[Records drawn from a dataset]
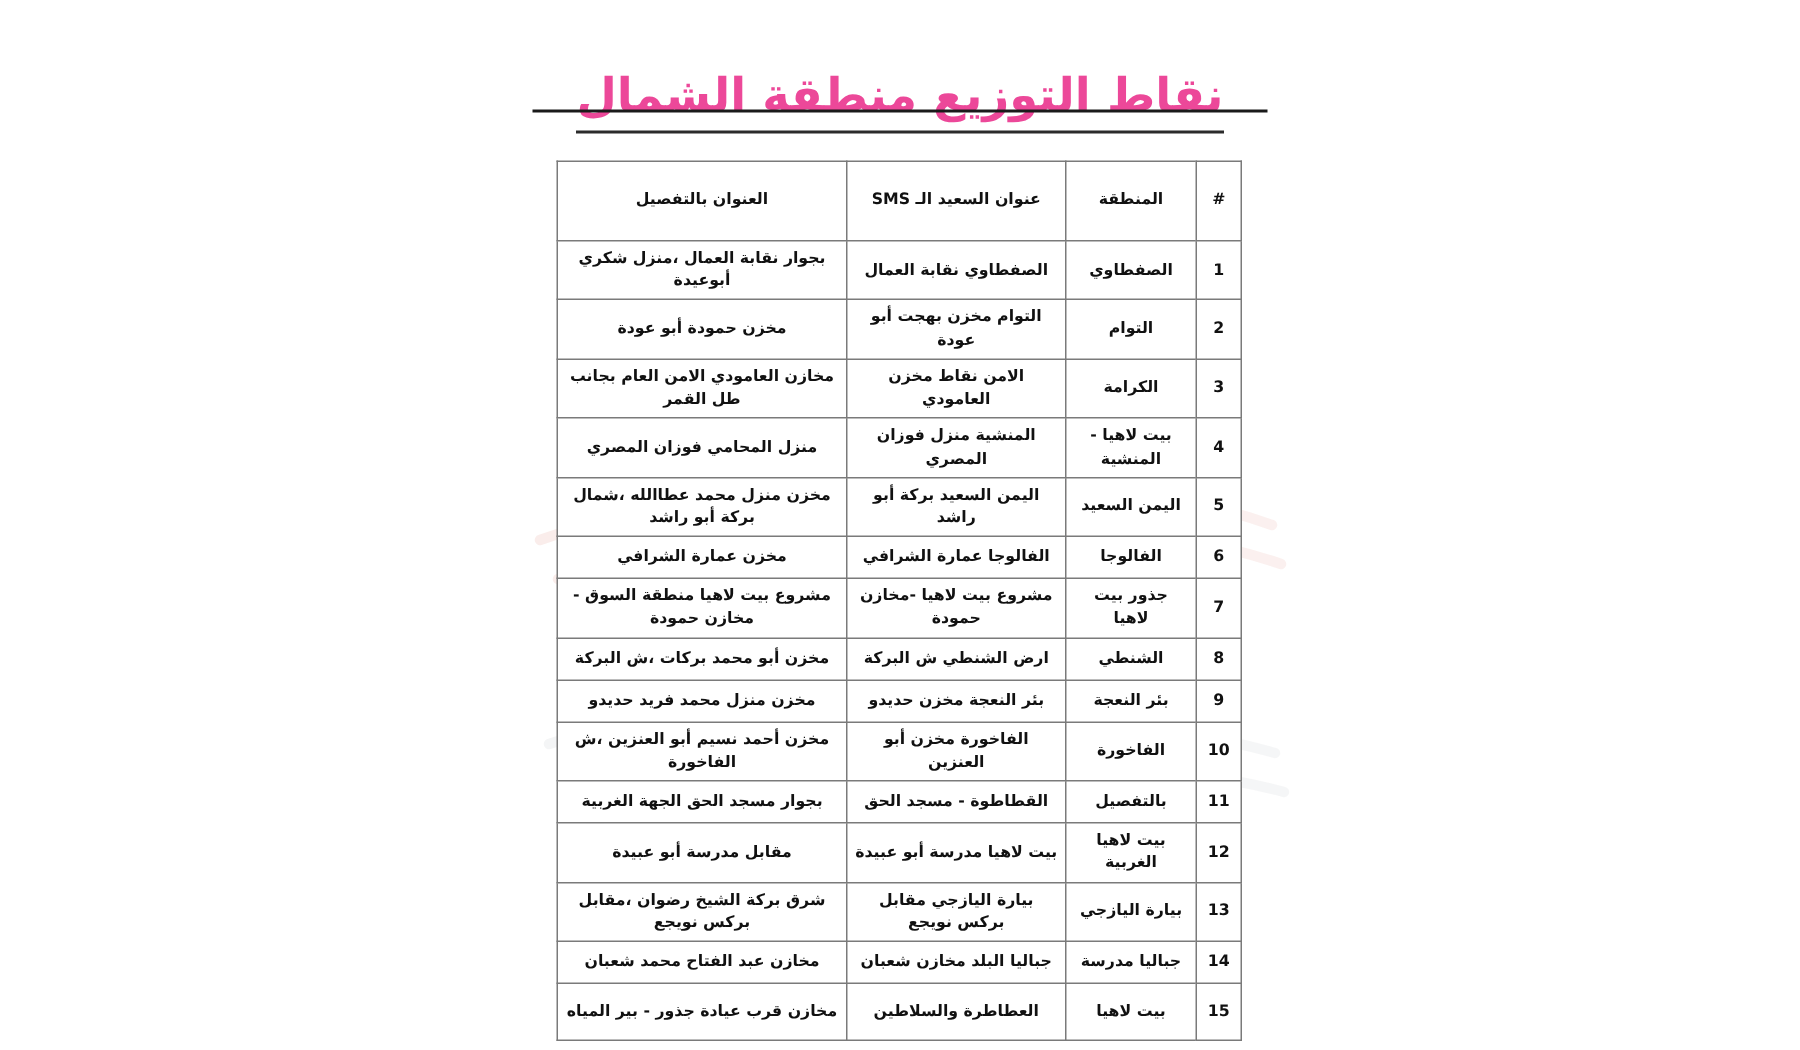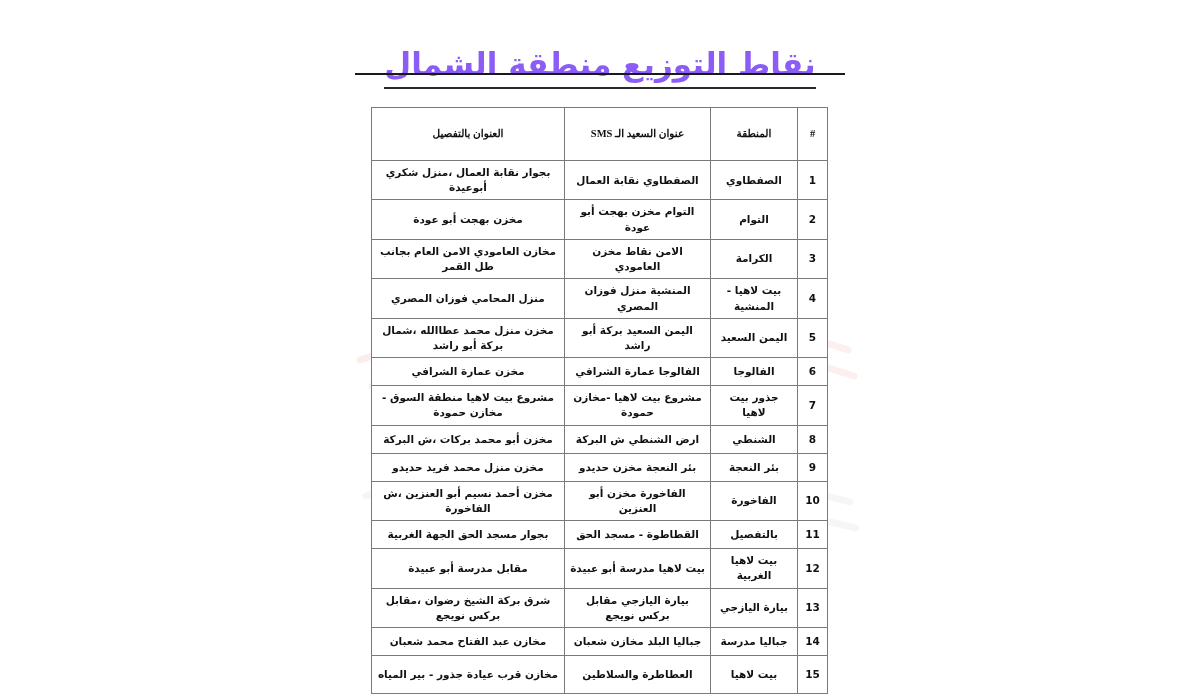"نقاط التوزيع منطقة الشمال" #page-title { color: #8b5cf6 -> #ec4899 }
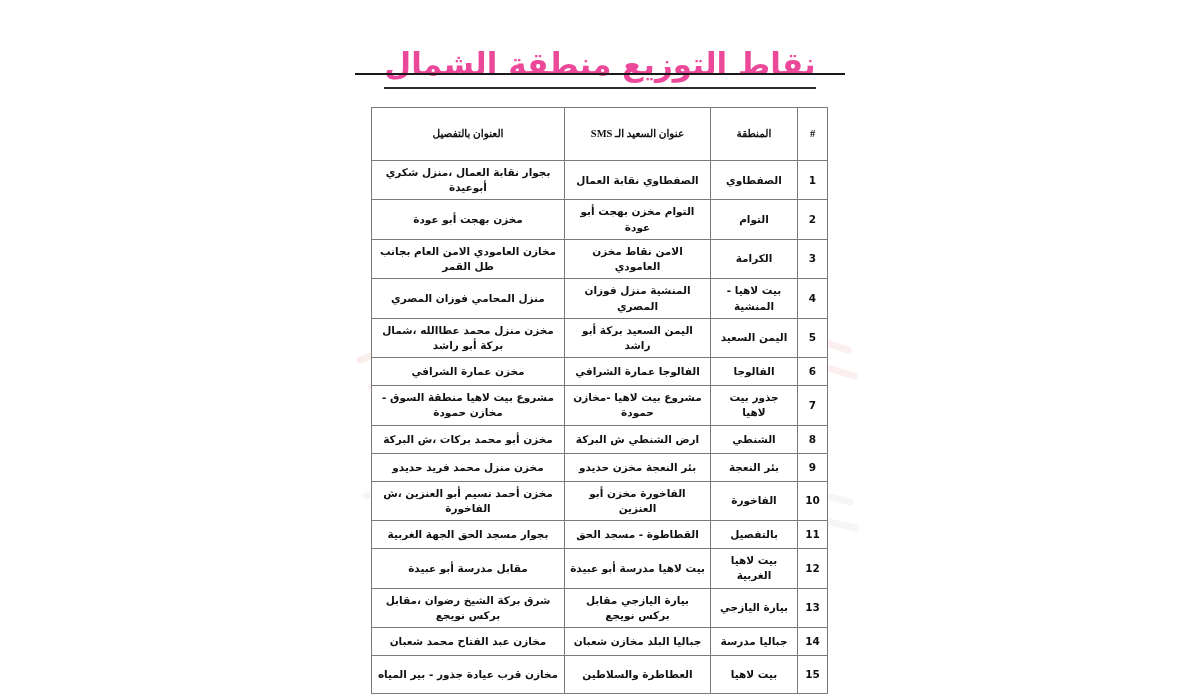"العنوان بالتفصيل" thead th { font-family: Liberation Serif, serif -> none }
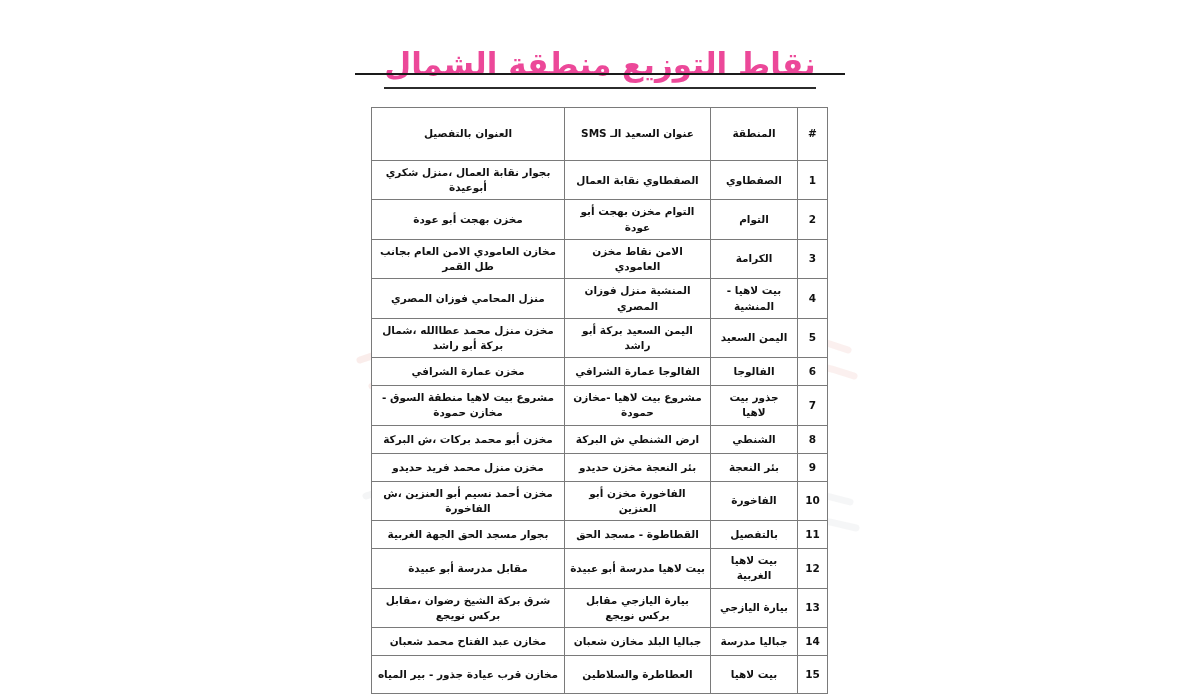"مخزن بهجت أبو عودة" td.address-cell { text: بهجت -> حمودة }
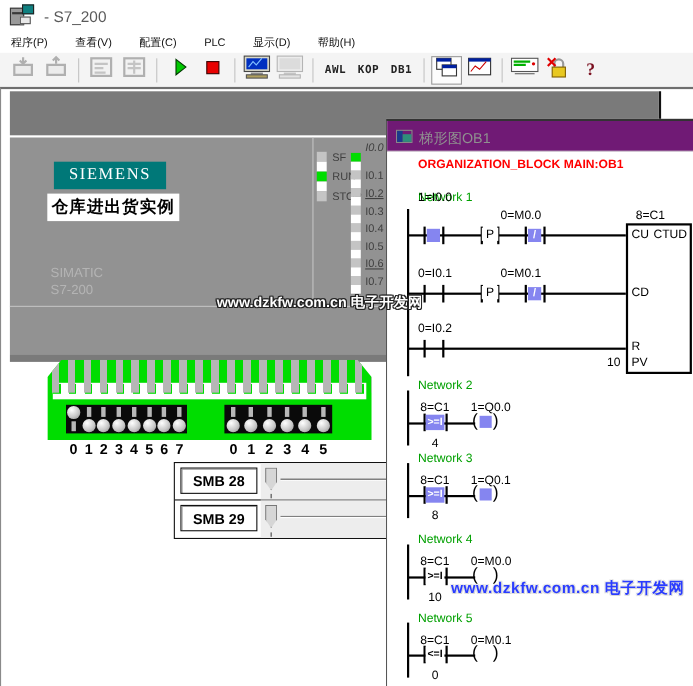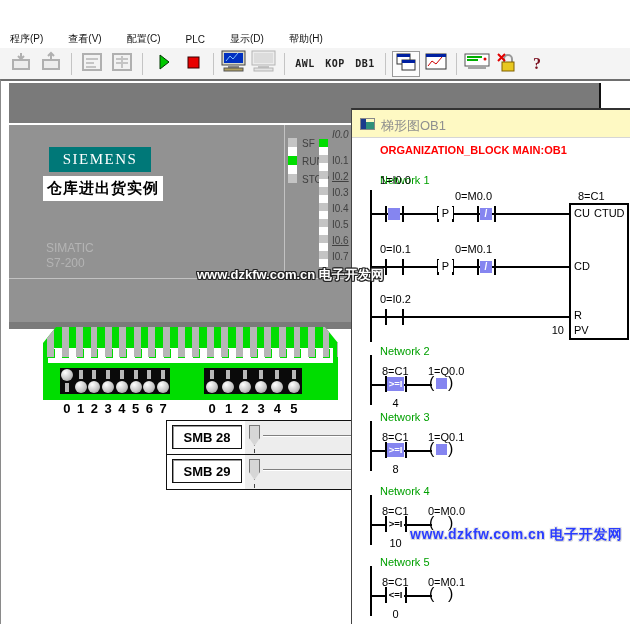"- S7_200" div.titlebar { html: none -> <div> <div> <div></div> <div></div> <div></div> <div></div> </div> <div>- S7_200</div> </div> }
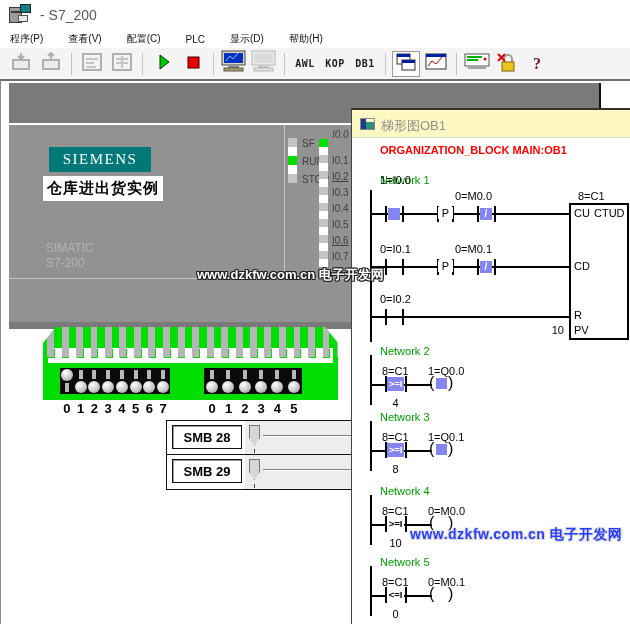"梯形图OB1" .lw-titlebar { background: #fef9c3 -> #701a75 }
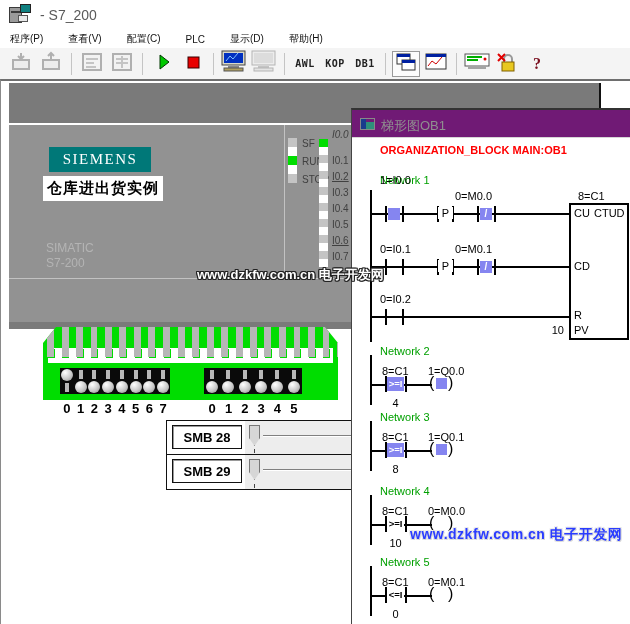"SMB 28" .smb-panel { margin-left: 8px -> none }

# WHAT YOU SHOULD DO:
Give the lines again exactly, beginning with the first line of the records above and ending with the line that contains "background: #fef9c3 ->", and include no pictures.

# REPLY TO THE TASK:
"نقاط التوزيع منطقة الشمال" #page-title { color: #8b5cf6 -> #ec4899 }
"العنوان بالتفصيل" thead th { font-family: Liberation Serif, serif -> none }
"مخزن بهجت أبو عودة" td.address-cell { text: بهجت -> حمودة }
"- S7_200" div.titlebar { html: none -> <div> <div> <div></div> <div></div> <div></div> <div></div> </div> <div>- S7_200</div> </div> }
"梯形图OB1" .lw-titlebar { background: #fef9c3 -> #701a75 }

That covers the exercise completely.